Viele Lohnvereinbarungen enthalten Öffnungsklauseln, die es Betriebsräten, oft mit Zustimmung der Gewerkschaften, ermöglichen, den besonderen Umständen ihres Unternehmens Rechnung zu tragen. So ermöglichte der Vergleich der Metallindustrie 2018 mit 3,5 Millionen Beschäftigten die Verzögerung, Reduzierung oder vollständige Beseitigung der 2019 fälligen Barzahlung in einzelnen Unternehmen, die mit ernsten Schwierigkeiten zu kämpfen hatten. Und der Vergleich 2018 für die chemische Industrie ermöglichte es den Unternehmen, eine Pauschalzahlung von 280 Euro wegzulassen, wenn sie nachweisen konnten, dass sie mit besonderen wirtschaftlichen Schwierigkeiten konfrontiert waren. Sie weichen in vielerlei Hinsicht von dem ab, was in der Rahmenvereinbarung vom Februar 2003 festgelegt worden war. Es gibt zwei rechtliche Mechanismen, um die Ergebnisse von Tarifverträgen über die Unterzeichnerparteien hinaus auf alle Arbeitgeber in einer Branche auszudehnen, obwohl sich die Regeln dafür in den letzten Jahren erheblich geändert haben, wobei der ursprüngliche Verlängerungsmechanismus fast vollständig ersetzt wurde. Während die Laufzeit des DGB-iGZ-Lohnvertrags vom 1. Januar 2004 bis zum 31. Dezember 2004 gilt, läuft der DGB-BZA-Vertrag bis zum 31. Dezember 2007. Die letztgenannte Vereinbarung sieht jährliche Lohnerhöhungen von etwa 2,5 % während ihrer Laufzeit vor, während die Kluft zwischen den in West- und Ostdeutschland gezahlten Sätzen von 13,5 % im Jahr 2004 auf 10,5 % im Jahr 2005 und 8,5 % im Jahr 2006 zurückgehen wird. Darüber hinaus einigten sich DGB und BZA 2004 darauf, Gespräche über die Einführung einer Zusatzzulage für Leiharbeitnehmer aufzunehmen, die in Gaststättenbetrieben arbeiten, in denen der vergleichbare Lohnsatz für Dauerbeschäftigte höher ist als der Normalsatz, um den Grundsatz des gleichen Entgelts zu beachten.
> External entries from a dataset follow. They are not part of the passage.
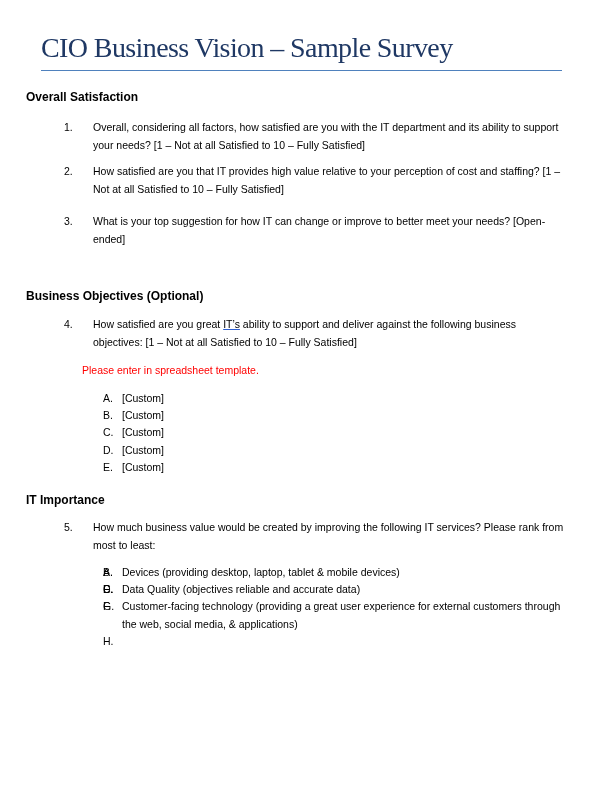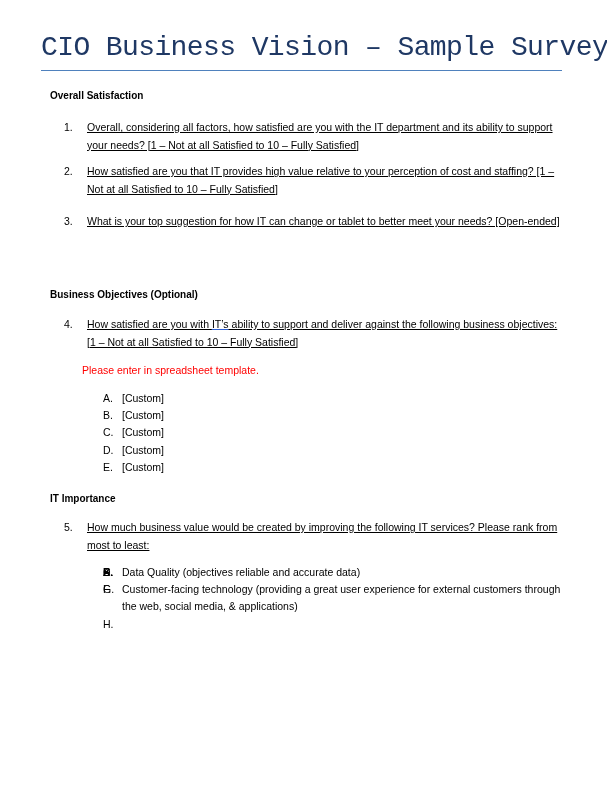"CIO Business Vision – Sample" .title { font-family: Liberation Mono, monospace -> Liberation Serif, serif }
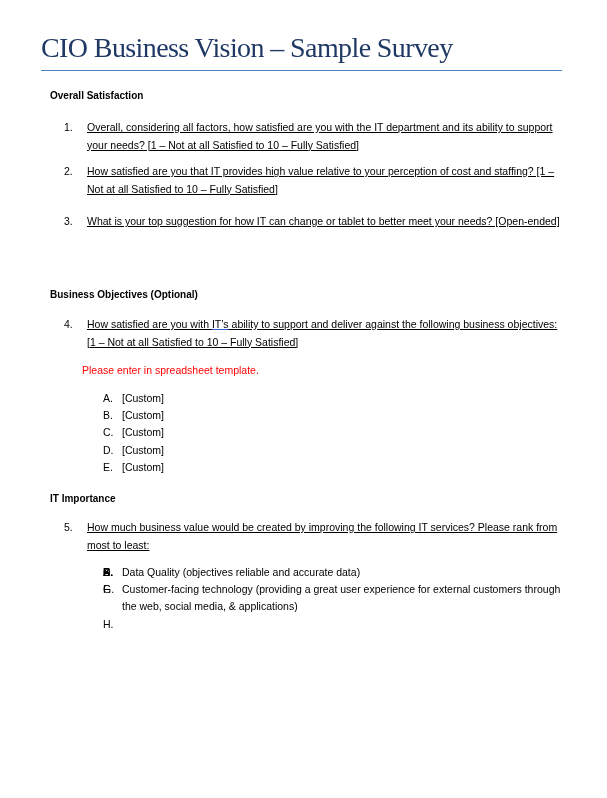"Overall Satisfaction" .h { font-size: 10px -> 12px; left: 50px -> 26px }
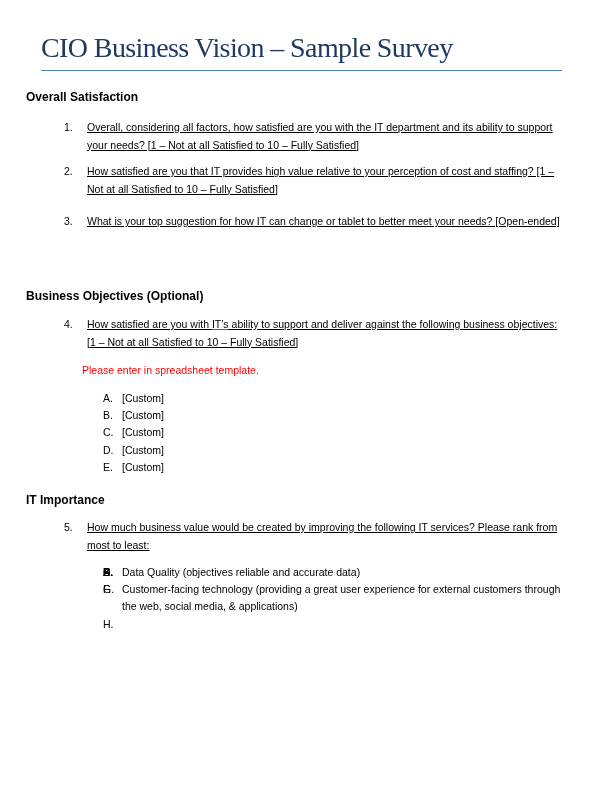"Overall, considering all factors, how" .q .txt { margin-left: 23px -> 29px; text-decoration: underline -> none }
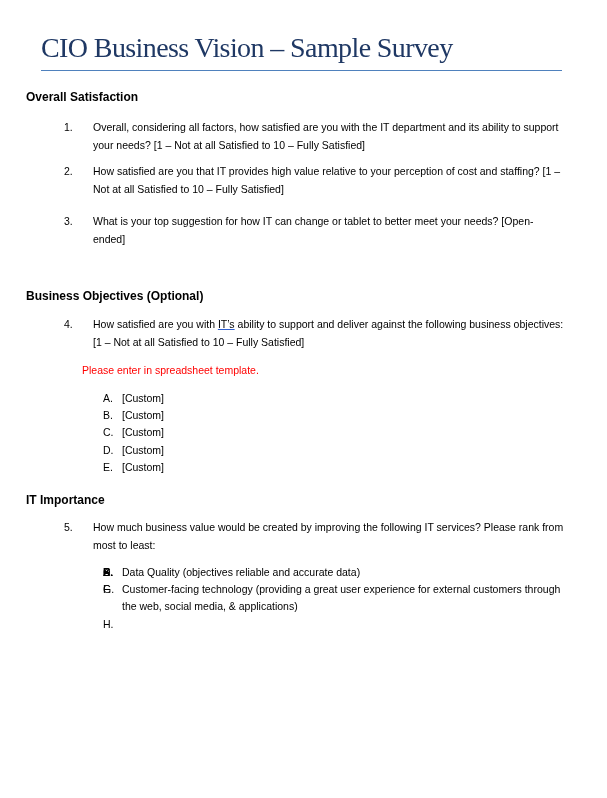"What is your top suggestion" span.txt { text: tablet -> improve }
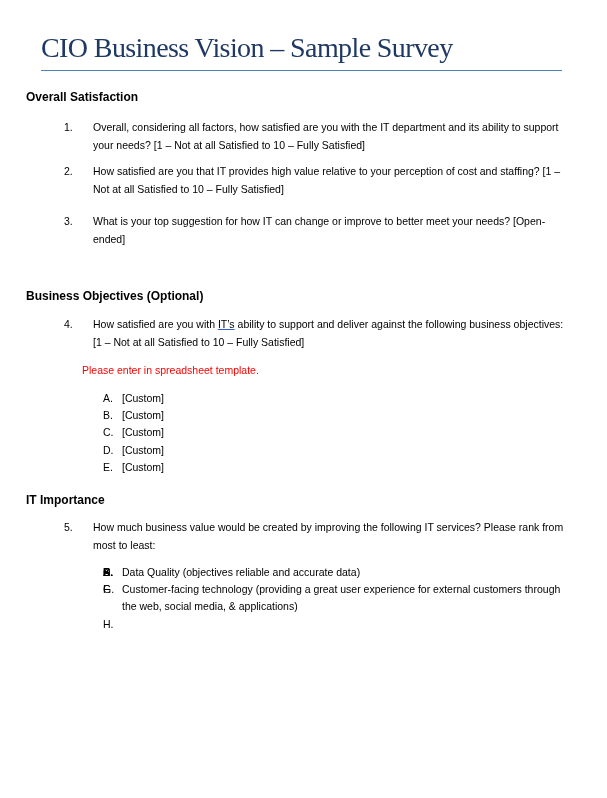"How satisfied are you with" span { text: with -> great }
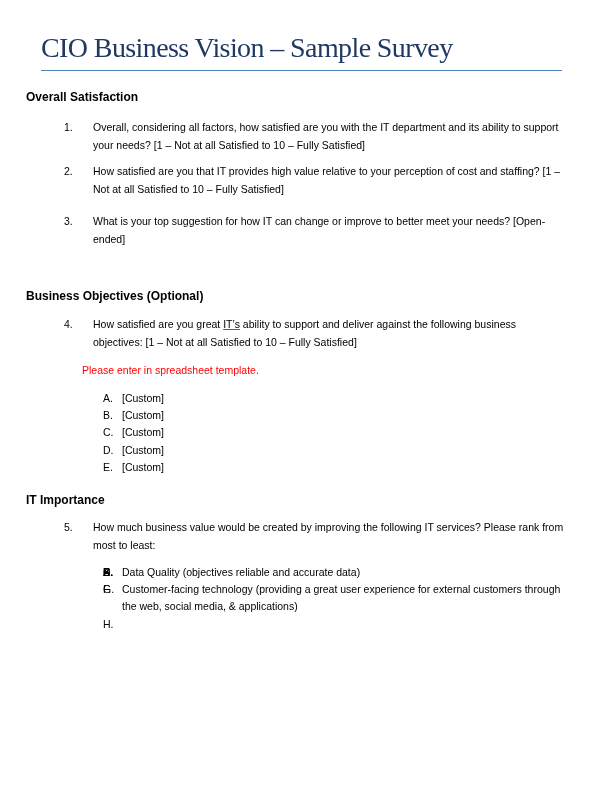"Devices (providing desktop, laptop," span { html: none -> <span>Devices (providing desktop, laptop, tablet &amp; mobile devices)</span> }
eine solche Verpflichtung hat iGZ nicht unterschrieben. Beide Tarifpakete enthalten “Härteklauseln”, d. h. bei wirtschaftlichen Schwierigkeiten mit der drohenden Insolvenz können Arbeitgeber vorübergehende Abweichungen von den tariflichen Bestimmungen beantragen, um eine Insolvenz zu verhindern. Der DGB-BZA-Tarifvertrag enthält ferner eine “Öffnungsklausel”, die “dreigliedrige” Lohnvereinbarungen – d. h. zwischen Gewerkschaften, Zeitarbeitsfirmen und Verwenderunternehmen – ermöglicht, wenn diese für die Leiharbeitnehmer, die an diese Unternehmen geschickt werden, günstiger sind. Die Verhandlungen über die neuen Abkommen begannen, nachdem das Parlament im November 2002 ein neues Gesetz über Leiharbeit verabschiedet hatte (DE0212203N). Die Gewerkschaften hatten gefordert, dass jede neue Gesetzgebung den Grundsatz des gleichen Entgelts enthalten sollte – d. h. Leiharbeitnehmer sollten nicht weniger günstig bezahlt werden als “ständige” Arbeitnehmer in der Nutzergesellschaft – eine Forderung, die von den Arbeitgebern strikt abgelehnt wurde. Die neuen Rechtsvorschriften waren mehrdeutig.

Einerseits wurden die Grundsätze des gleichen Entgelts und der Gleichbehandlung der Leiharbeitnehmer festgelegt, andererseits erlaubte sie jedoch abweichungen von diesen Grundsätzen durch Tarifverträge, und die Regierung machte deutlich, dass sie von den Tarifparteien in der Branche den Abschluss von Tarifverträgen erwarte.